**Problem statement:** Please output exactly the lines from the one containing "text: 40-11 ->" through the end of the records below, leaving out any pictures.

**Information:**
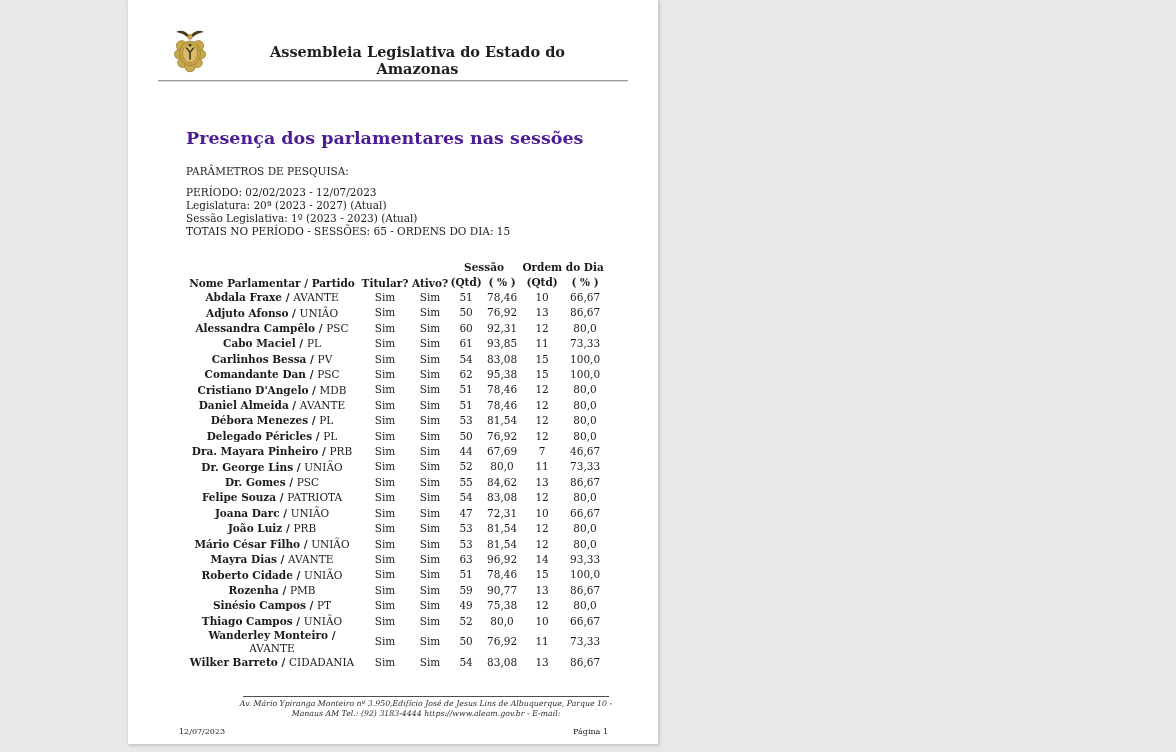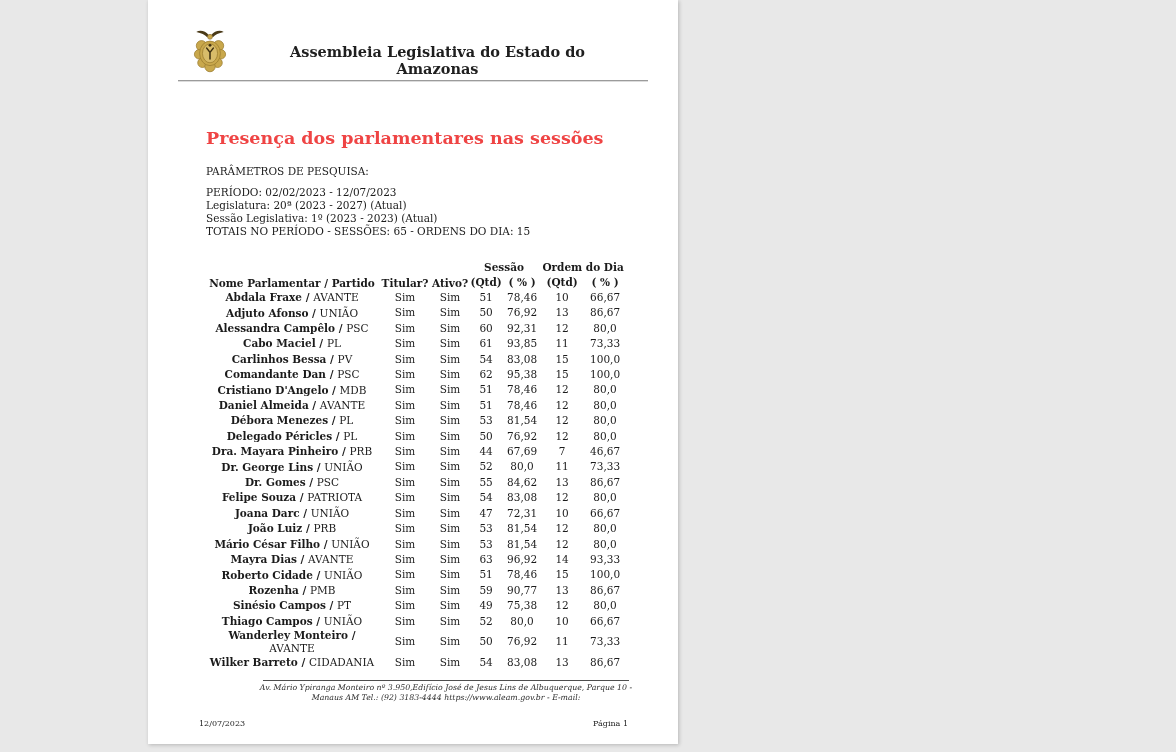"Assembleia Legislativa do Estado do" .page { left: 148px -> 128px }
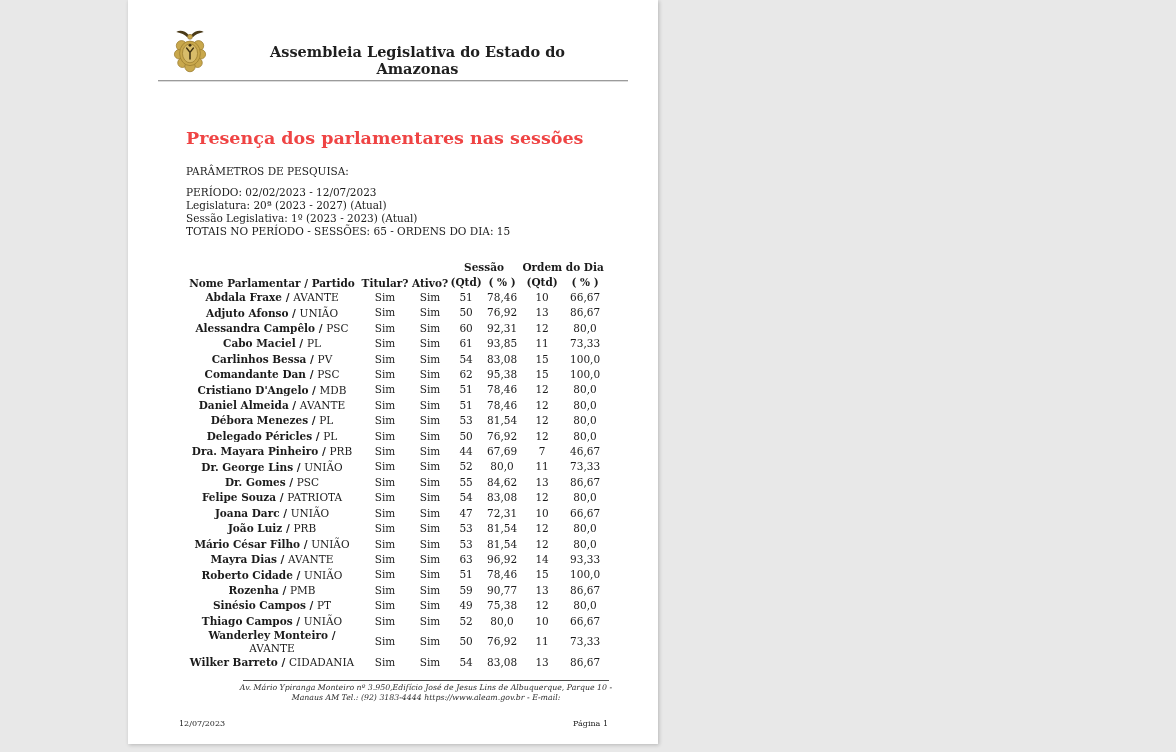"Presença dos parlamentares nas sessões" .report-title { color: #ef4444 -> #4c1d95 }
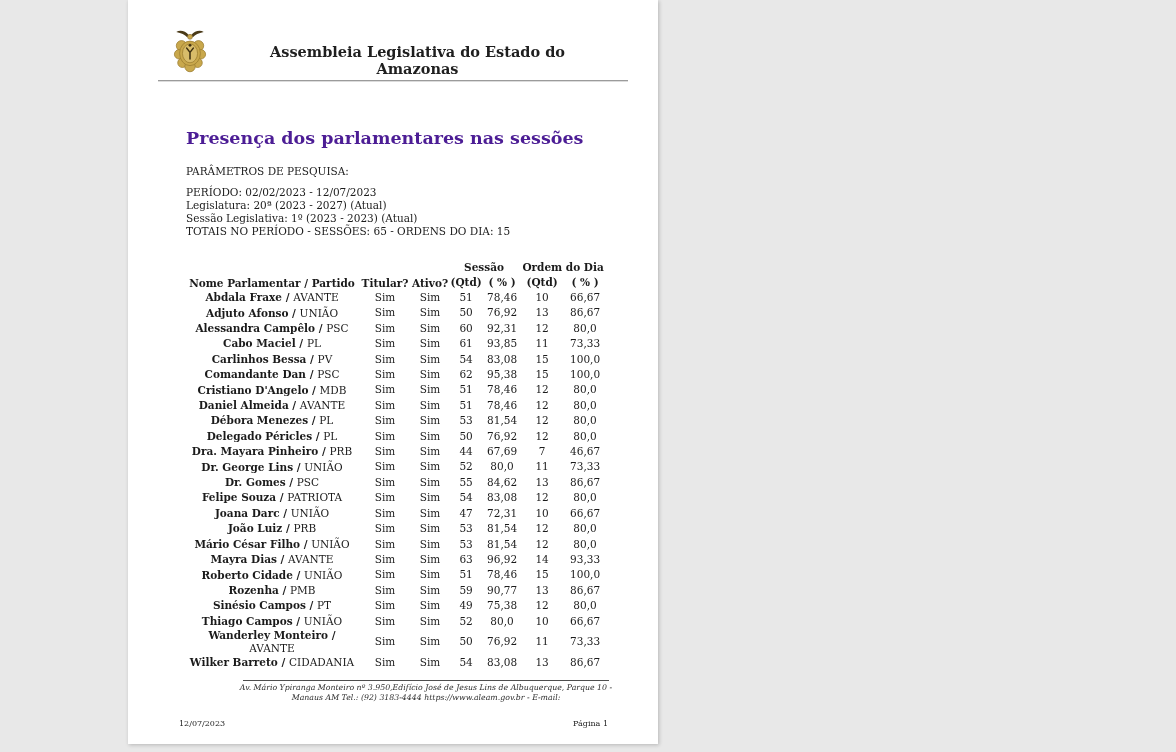"Av. Mário Ypiranga Monteiro nº" .footer { margin: 10px 0 0 90px -> 26px 0 0 90px }
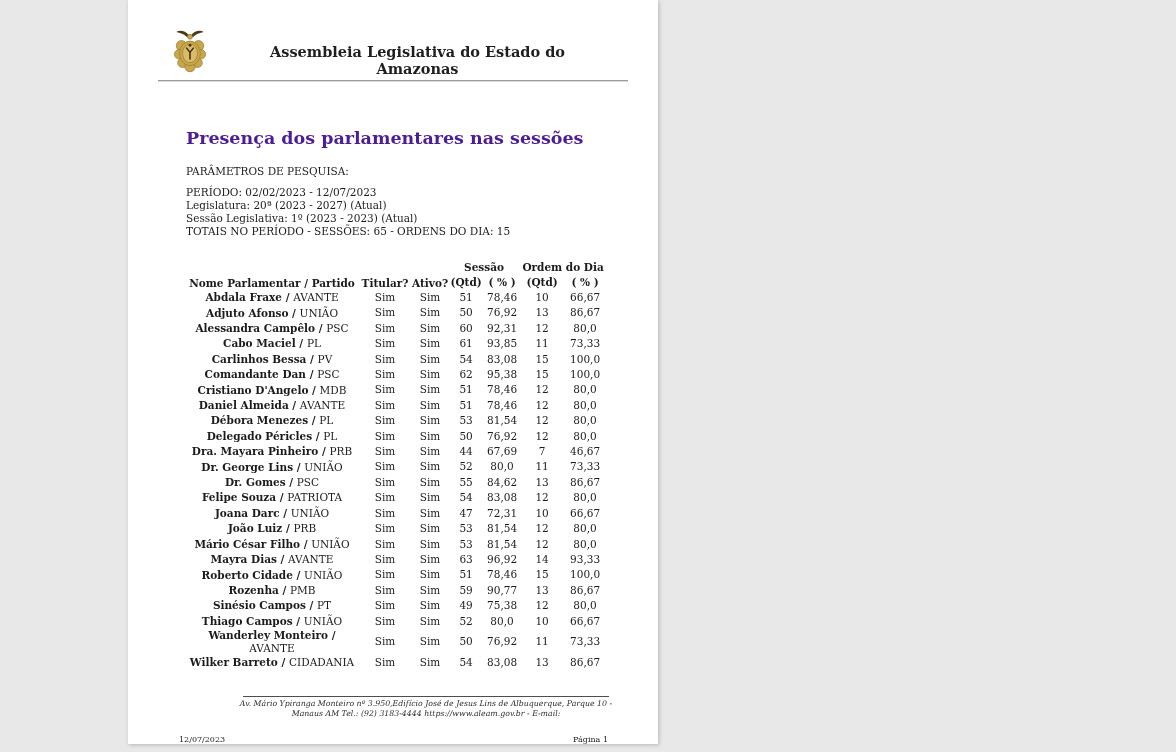"12/07/2023" .page-bottom { margin-top: 16px -> 8px }
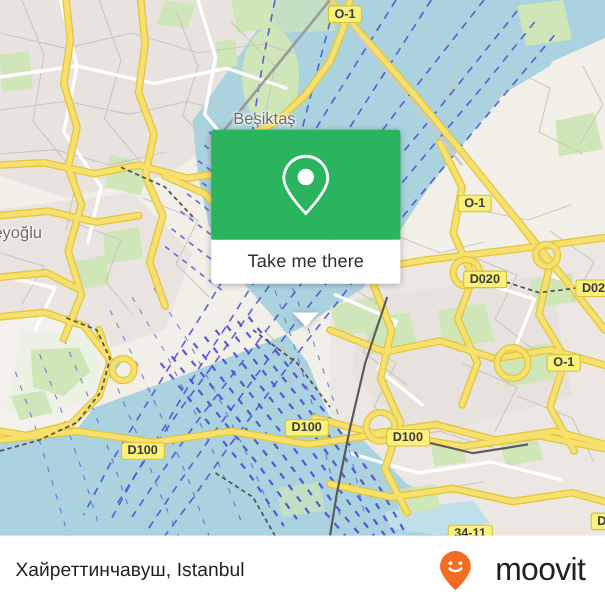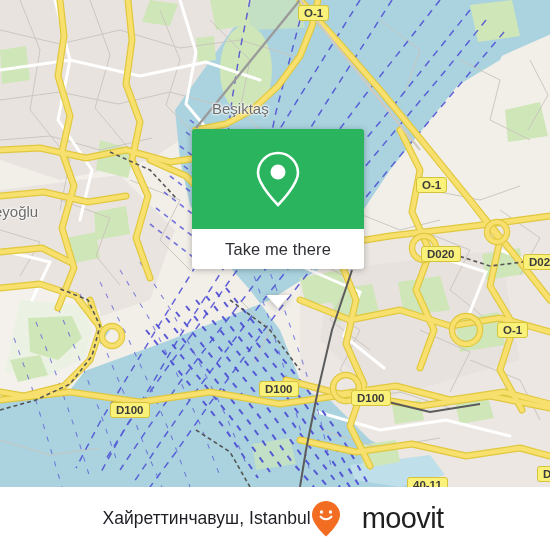"Take me there" #callout { top: 129px -> 118px }
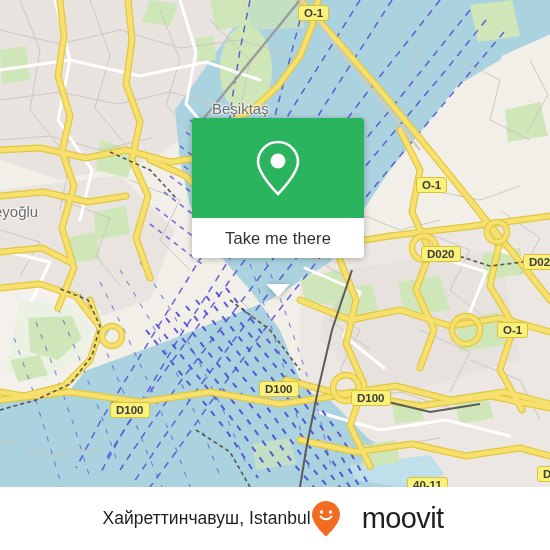"40-11" div.shield { text: 40-11 -> 34-11 }
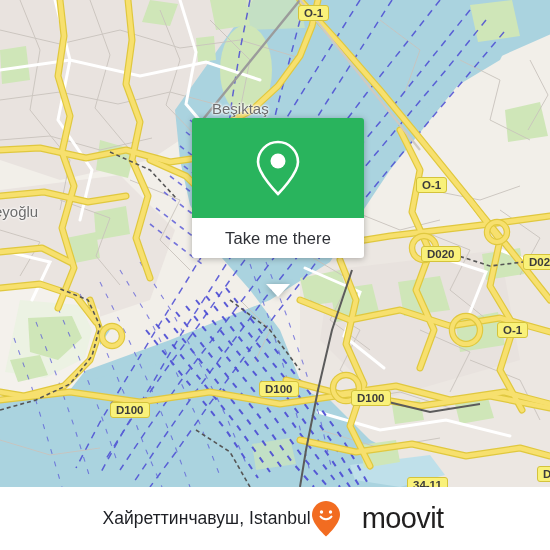"Хайреттинчавуш, Istanbul" #footer { justify-content: center -> space-between }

**Reply to the exercise:**
"40-11" div.shield { text: 40-11 -> 34-11 }
"Хайреттинчавуш, Istanbul" #footer { justify-content: center -> space-between }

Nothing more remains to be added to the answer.